**Records for this exercise**.
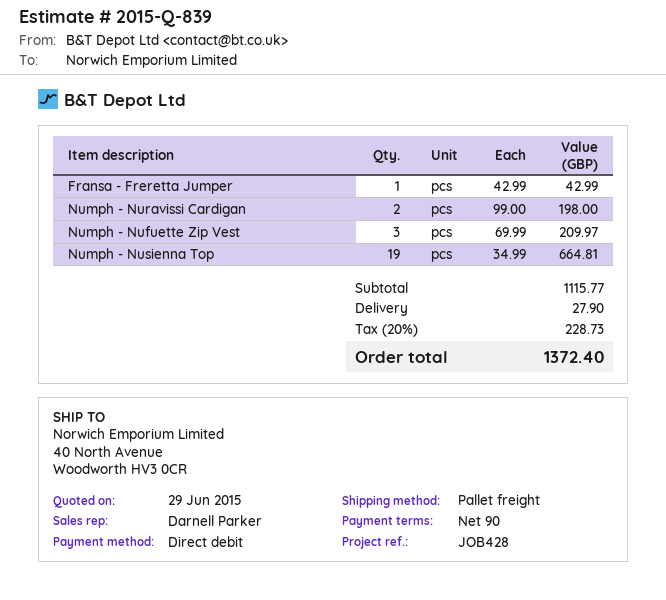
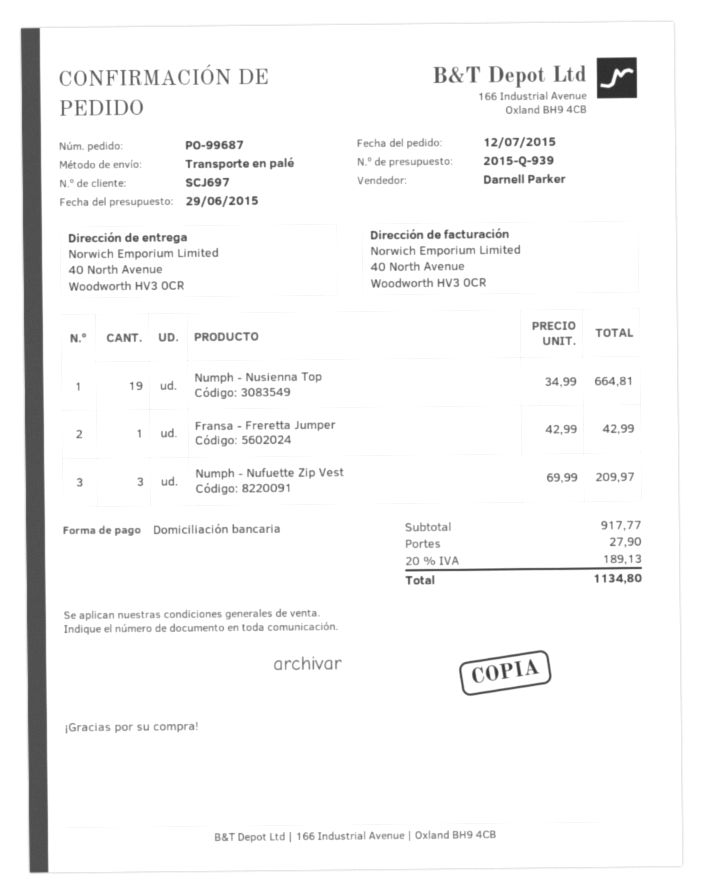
quote number: 2015-Q-839 -> 2015-Q-939
Numph - Nuravissi Cardigan: 2 x 99.00 = 198.00 -> none
subtotal: 1115.77 -> 917.77
tax: 20% = 228.73 -> 20% = 189.13
total: 1372.40 -> 1134.80

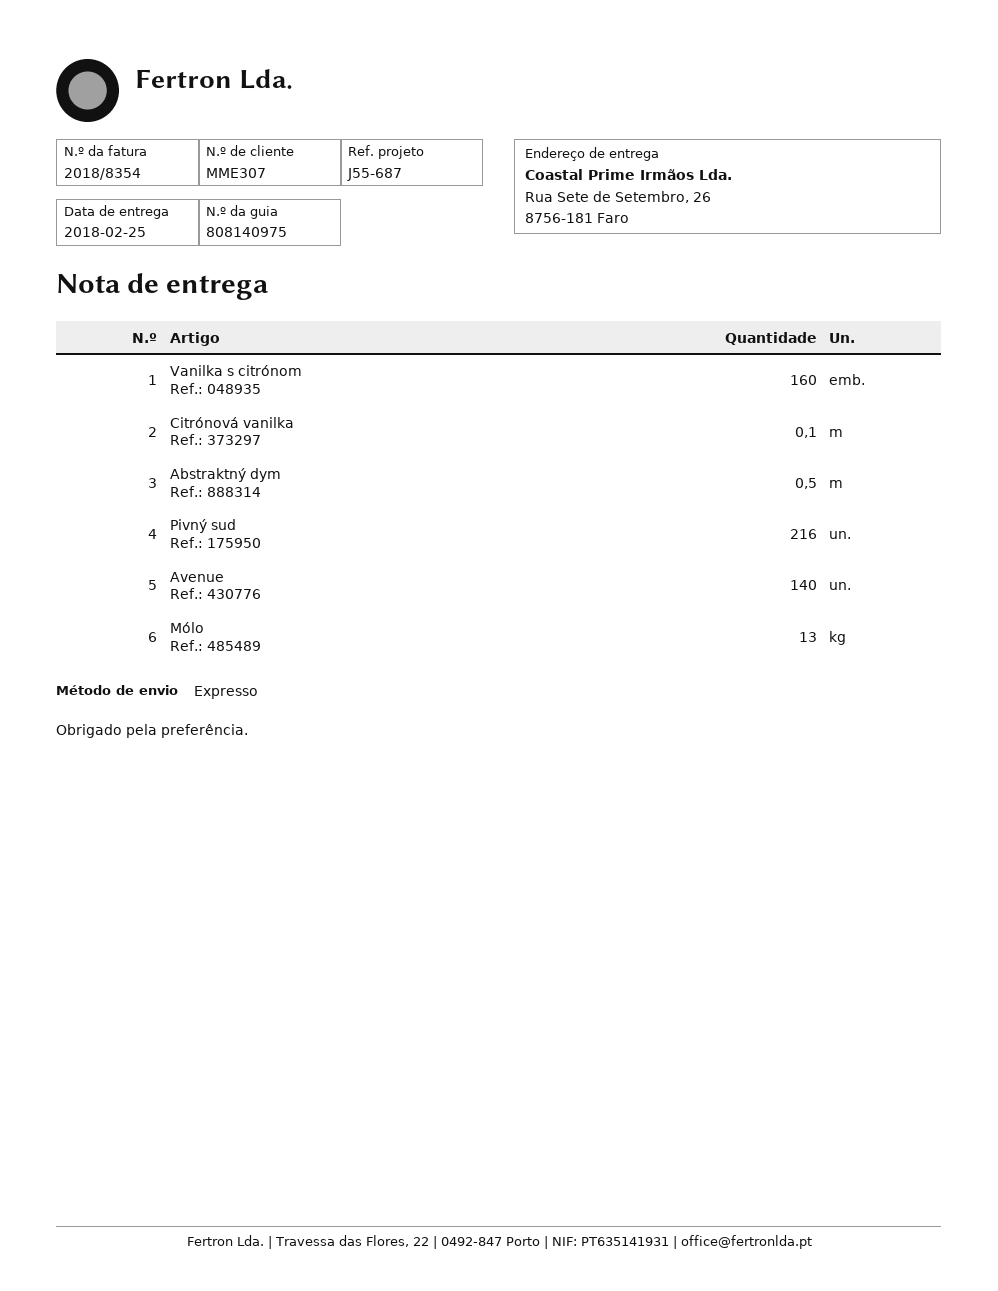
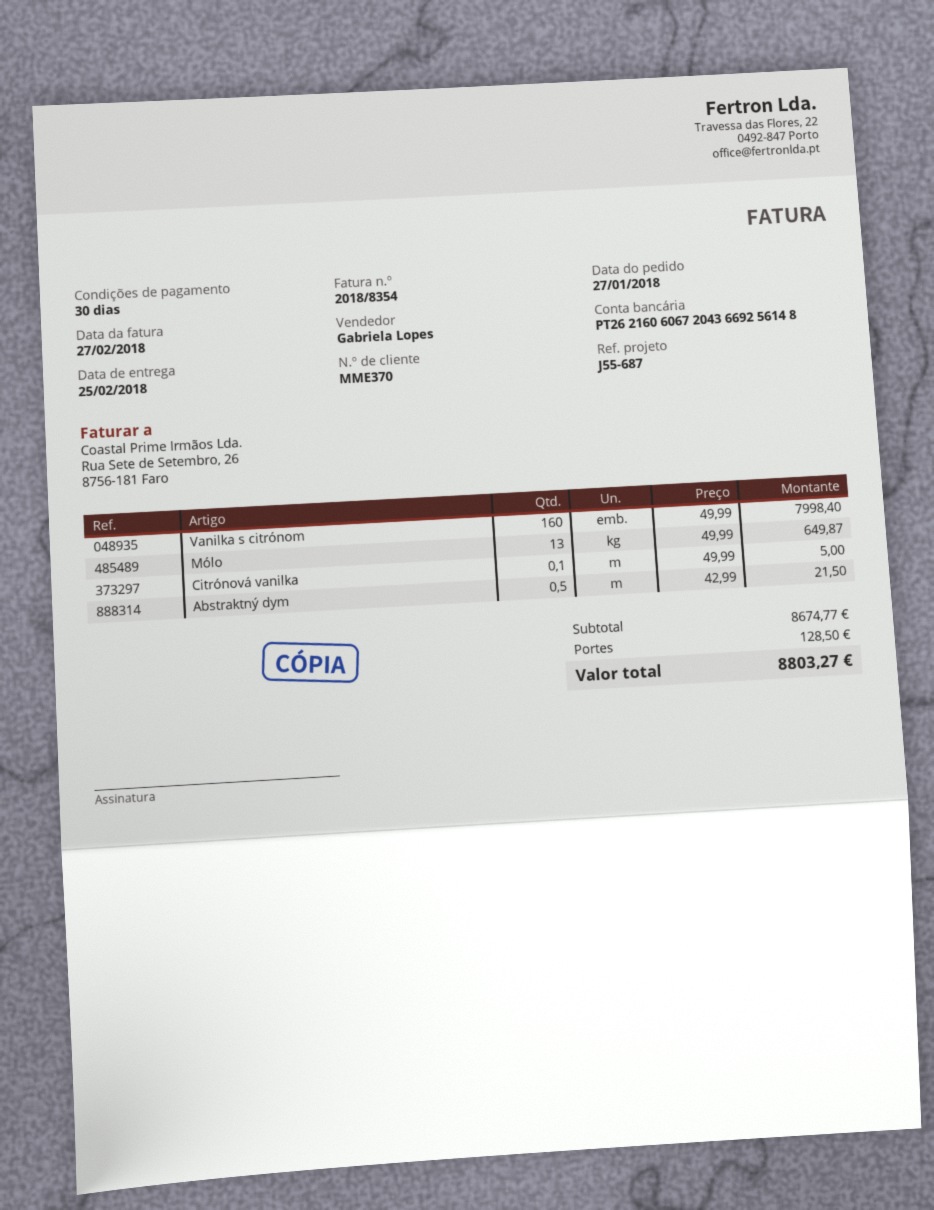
customer number: MME307 -> MME370
Pivný sud: 216 -> none
Avenue: 140 -> none

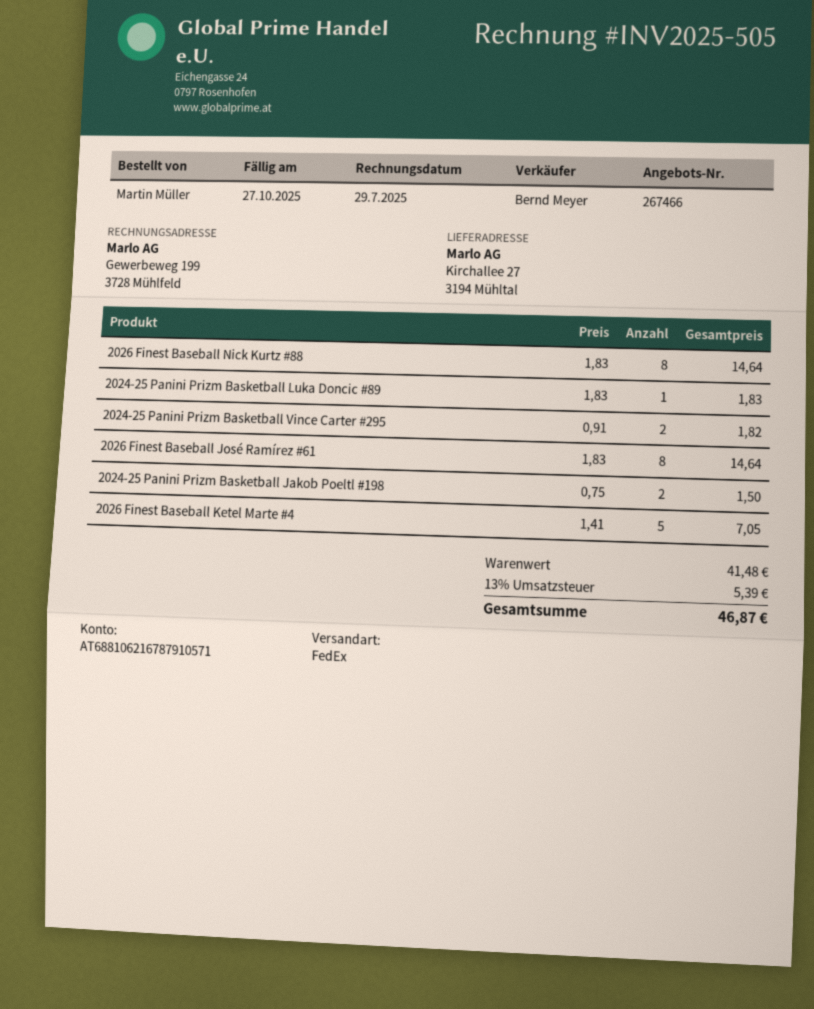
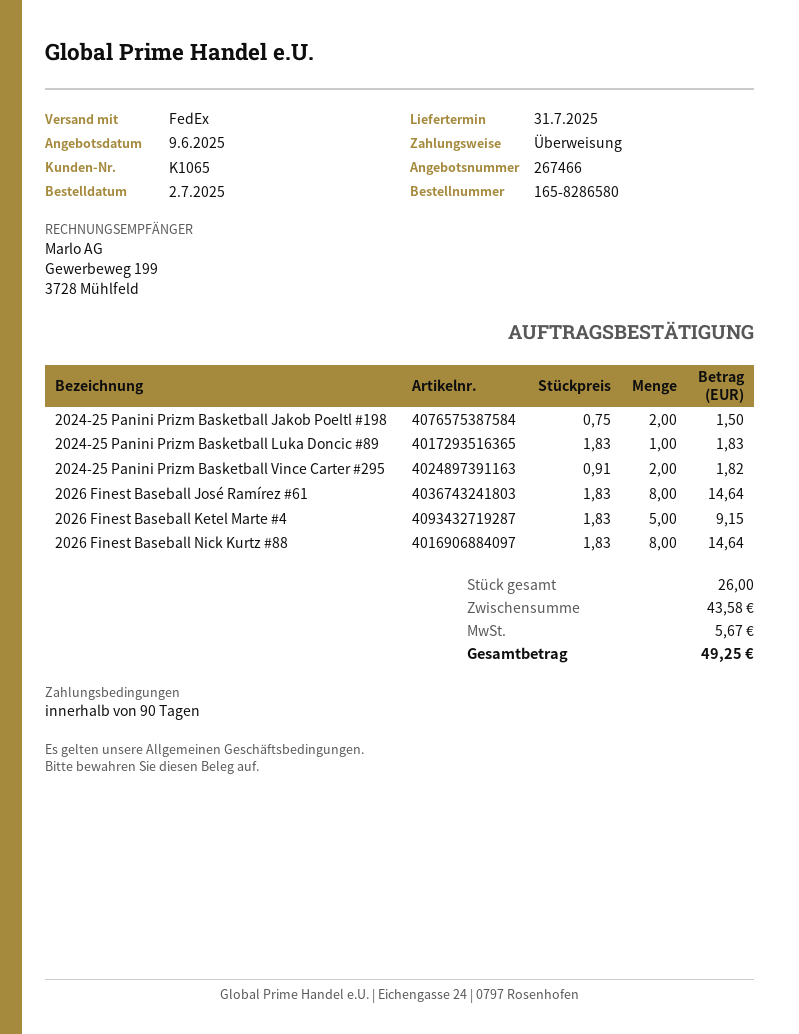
2026 Finest Baseball Ketel Marte #4: 5 x 1.41 = 7.05 -> 5 x 1.83 = 9.15
subtotal: 41.48 -> 43.58
tax: 5.39 -> 5.67
total: 46.87 -> 49.25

**Task statement**. If a picture falls within the span, leave it out, and reproduce exactly the lines from the one containing "tax: 20% = 228.73 -> 20% = 189.13" through the end of the material, and no others.

**Finished task**.
tax: 20% = 228.73 -> 20% = 189.13
total: 1372.40 -> 1134.80

customer number: MME307 -> MME370
Pivný sud: 216 -> none
Avenue: 140 -> none

2026 Finest Baseball Ketel Marte #4: 5 x 1.41 = 7.05 -> 5 x 1.83 = 9.15
subtotal: 41.48 -> 43.58
tax: 5.39 -> 5.67
total: 46.87 -> 49.25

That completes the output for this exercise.